Meister: Anders als bei der gesetzlichen Erwerbsminderungsrente lässt sich der Anspruch auf eine private BU-Rente nicht auf den Stundenumfang herunterbrechen. Maßgeblich ist das Leistungsvermögen bezogen auf den zuletzt ausgeübten Beruf. Eine Berufsunfähigkeit besteht auch dann, wenn eine maßgebliche Teiltätigkeit nicht mehr ausgeübt werden kann, selbst wenn die übrigen Teilleistungen, die darauf aufbauen, 80 Prozent des Stundenumfangs ausmachen. Meinen Mandaten empfehle ich eine ausführliche Tätigkeitsbeschreibung eines Arbeitstages oder einer Arbeitswoche zu erstellen, in der sie auch ihre psychische und körperliche Beanspruchung darlegen. Der Arzt kann sich so ein genaueres Bild machen und einschätzen, welche Tätigkeiten der Versicherungsnehmer noch in welchem Umfang ausüben kann.

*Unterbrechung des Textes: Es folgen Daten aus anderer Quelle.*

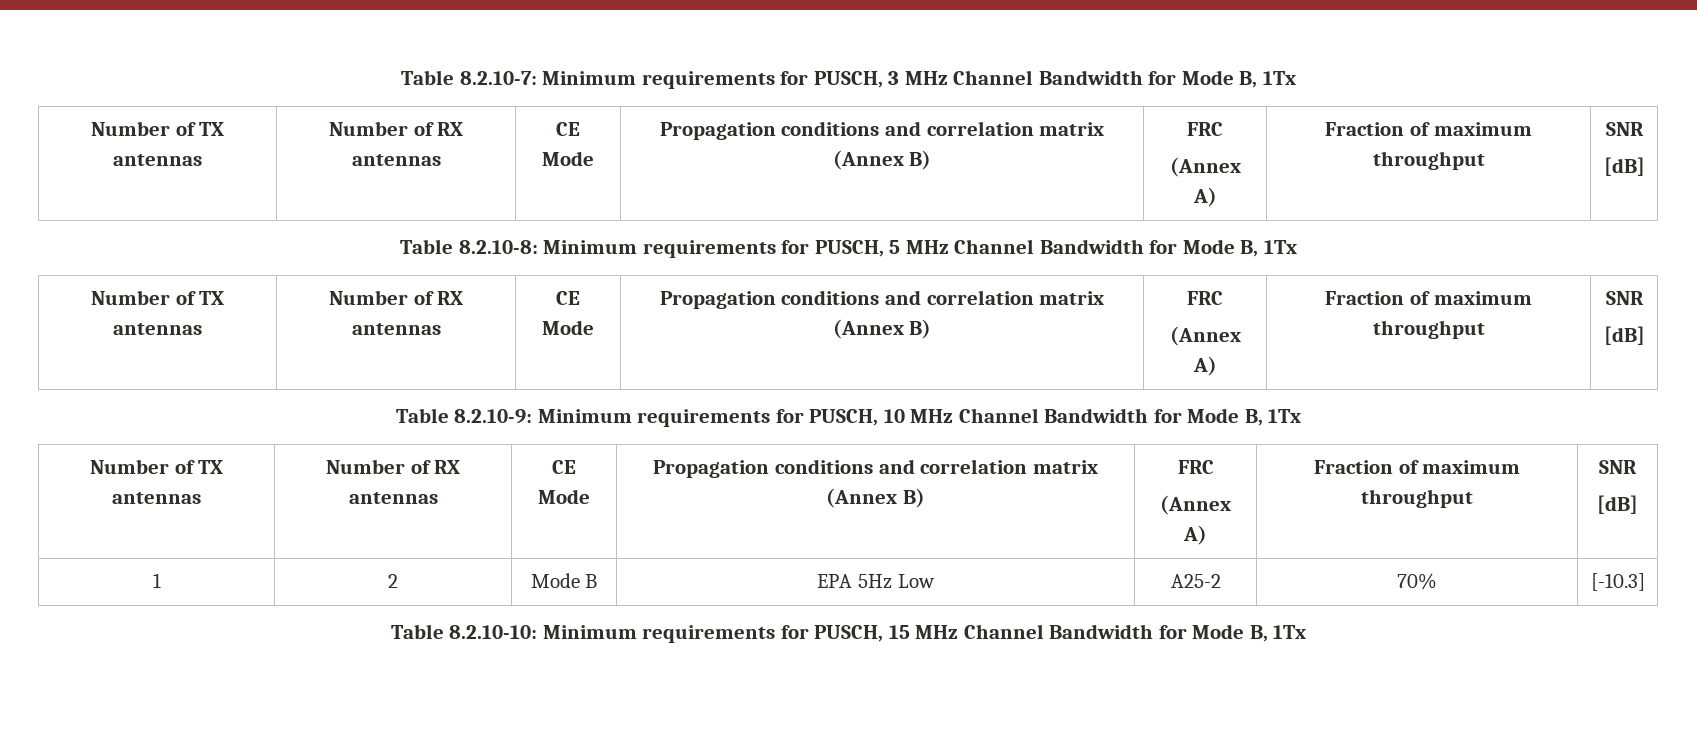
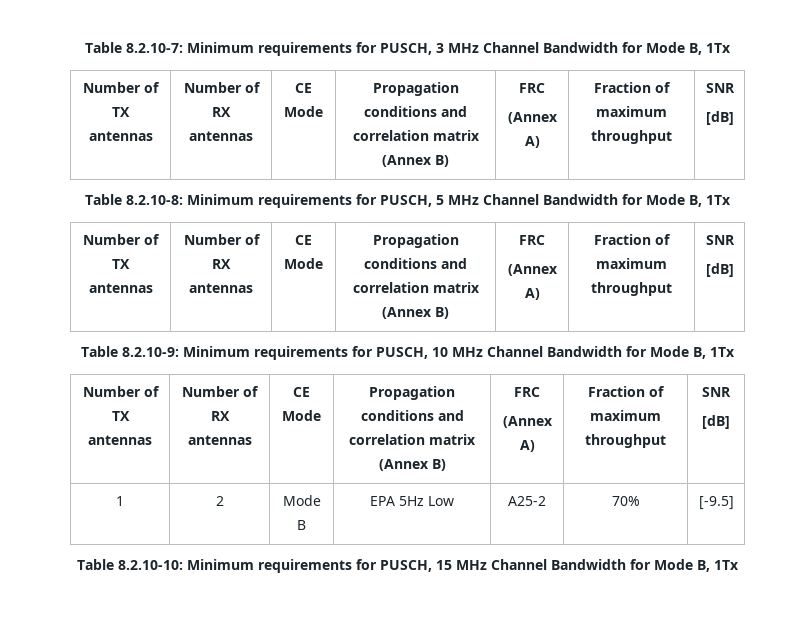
- 1 | 2 | Mode B | EPA 5Hz Low | A25-2 | 70% | [-10.3]
+ 1 | 2 | Mode B | EPA 5Hz Low | A25-2 | 70% | [-9.5]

esanum: Was können Ärzte tun?
Meister: Ob eine BU-Rente bewilligt wird, hängt maßgeblich von der Beurteilung des Arztes ab. Ärzte sollten sich daher Zeit nehmen und den Fragebogen der Versicherung vollständig und ausführlich beantworten. Für den Patienten geht es um existenzielle Fragen, nämlich die Sicherung seines Lebensunterhalts. Falls die vorgegebenen Fragen und Antwortkategorien unzureichend sind, um den gesundheitliche Status des Patienten darzulegen, können sie ergänzende Angaben handschriftlich hinzufügen. Auch dies ist hilfreich, um zu einer sachgerechten Entscheidung zu kommen.